RAFT, or Retrieval-Augmented Fine-Tuning, is a method comprising of a fine-tuning and a RAG-based retrieval phase. It is particularly suited for the creation of agents that realistically emulate a specific human target.

RATF, or Replica Agent Testing Framework, is a framework for evaluating the performance of retrieval-based dialogue agents.

## Abstract

The emulation of specific humans in conversational agents presents unique challenges and opportunities for contextual understanding, theory of mind and personalization. In this paper, we introduce the Retrieval-Augmented Fine-Tuning (RAFT) methodology, designed explicitly for simulating individual humans.

RAFT employs a dual-phase process:

In the Retrieval-Augmented Fine-Tuning phase proper, combines interview transcripts featuring the human target with appropriately selected, rephrased and evaluated "memories" from the author's past output to give the model a sense of the way the target human combines past writings with the current context to generate responses.

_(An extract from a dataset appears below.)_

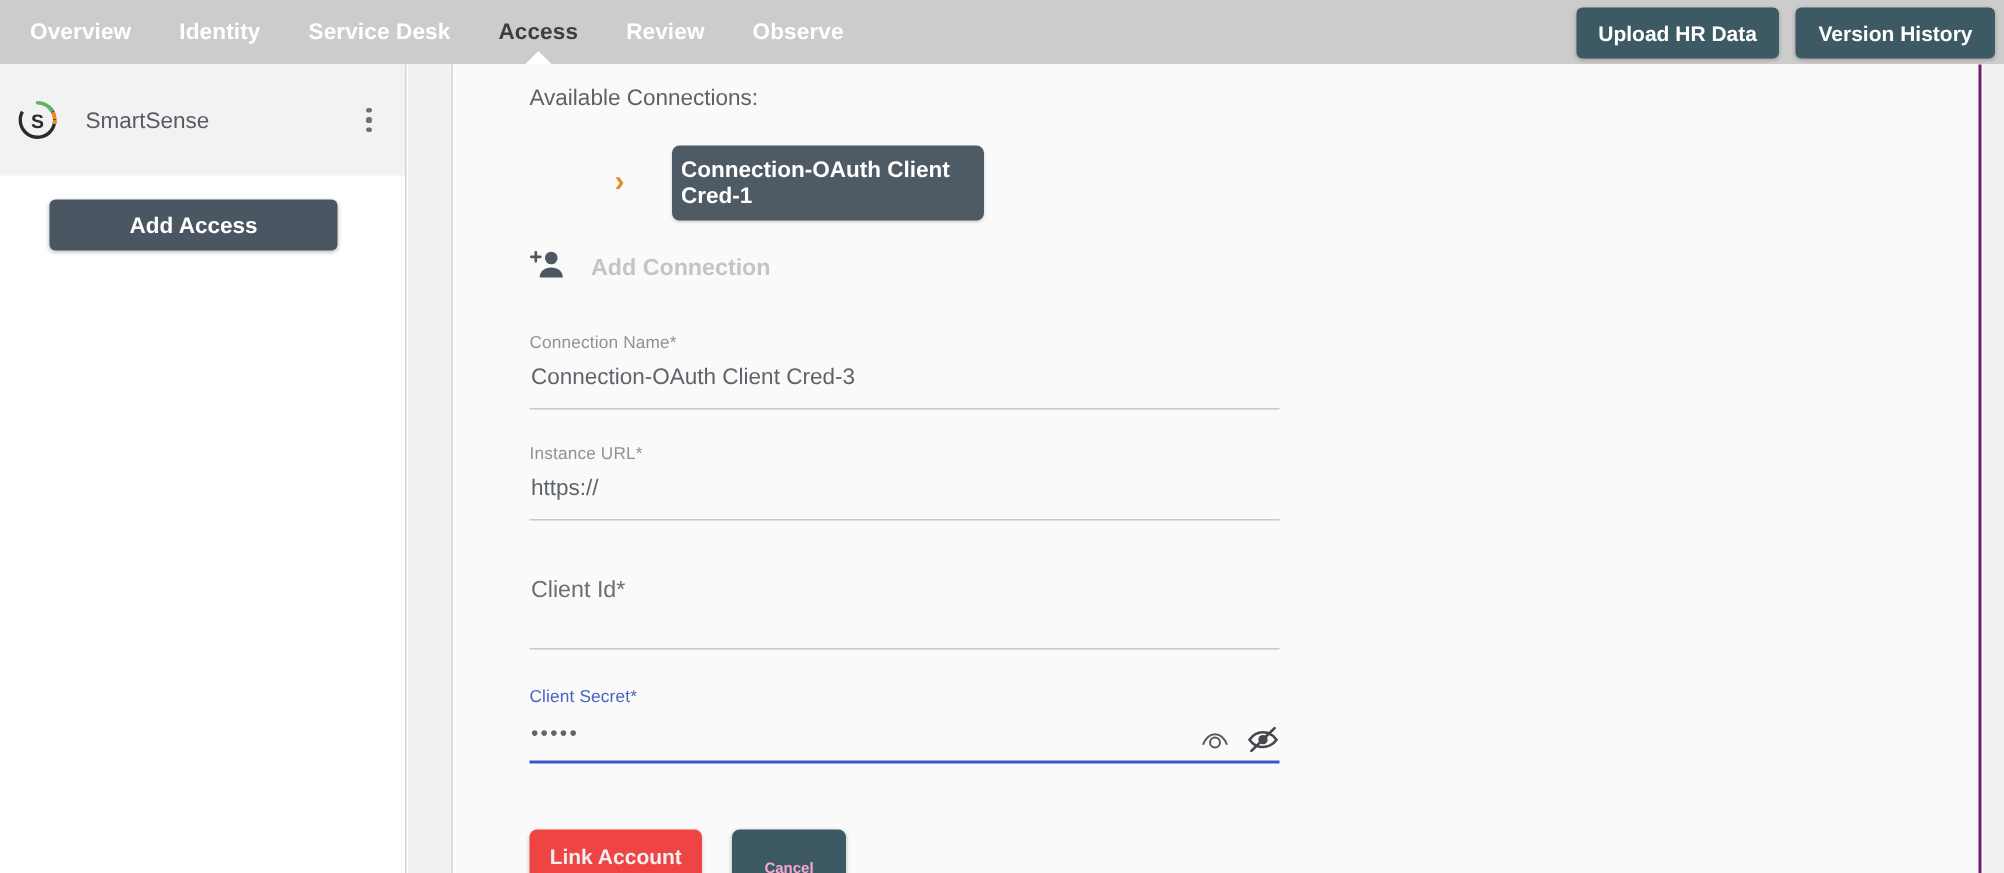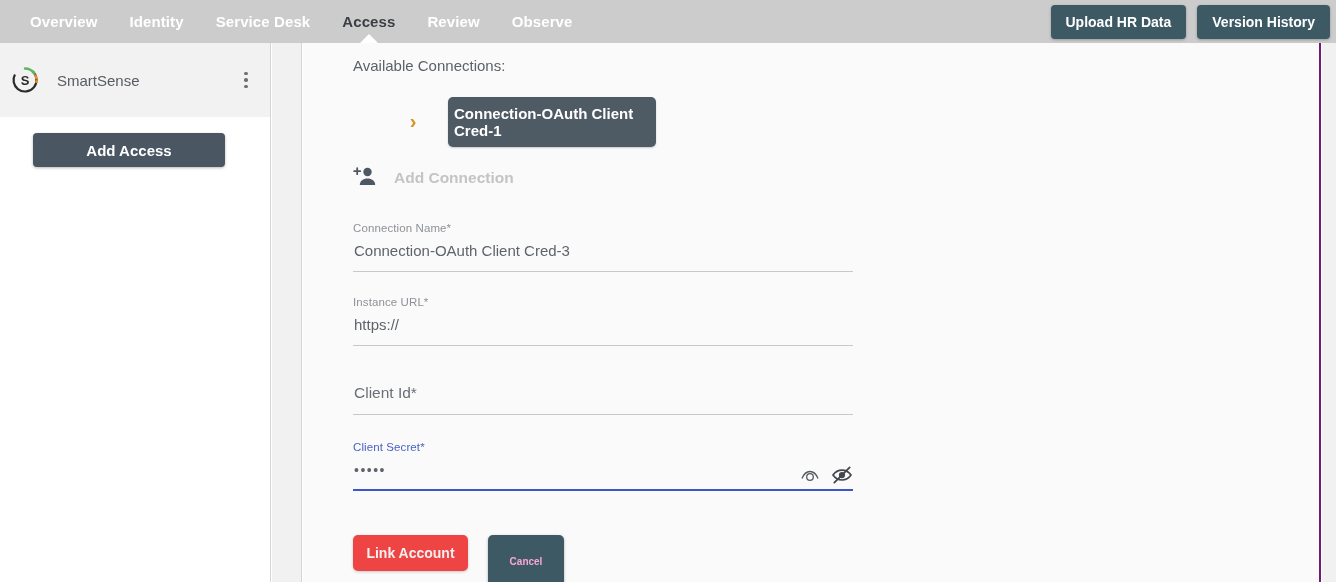"Overview" .nav-tabs { padding-left: 14px -> 4px }
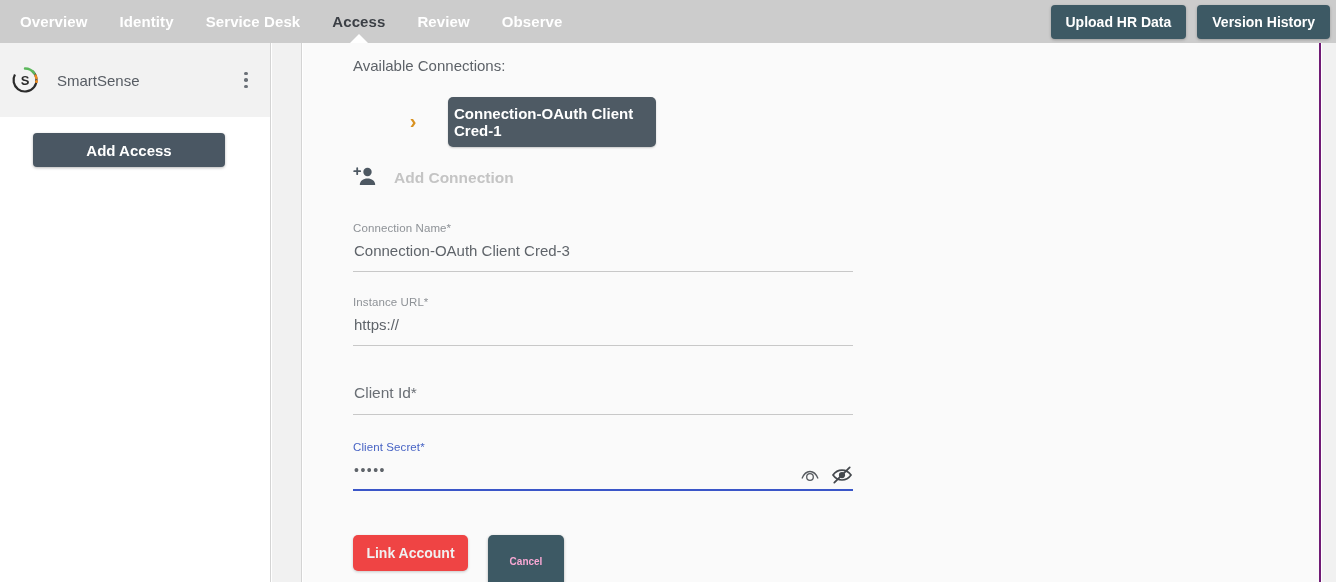"Client Id*" .field.placeholder-only .fvalue { padding-bottom: 10px -> 27px }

In the generation phase, these memories augment the language model's responses to create a nuanced and personalized dialogue.

We demonstrate the efficacy of RAFT through a unique evaluation metric, RATF (Replica Agent Testing Framework) that compares model-generated responses with original human responses in an interview setting. Our findings highlight RAFT's potential to significantly advance the field of personalized, context-sensitive conversational agents.

## Process

### Retrieval-Augmented Fine-Tuning

Two datasets are required for the fine-tuning phase:

- A dataset of interview transcripts featuring the target human
- A dataset of the author's past written output (tweets, essays, etc.)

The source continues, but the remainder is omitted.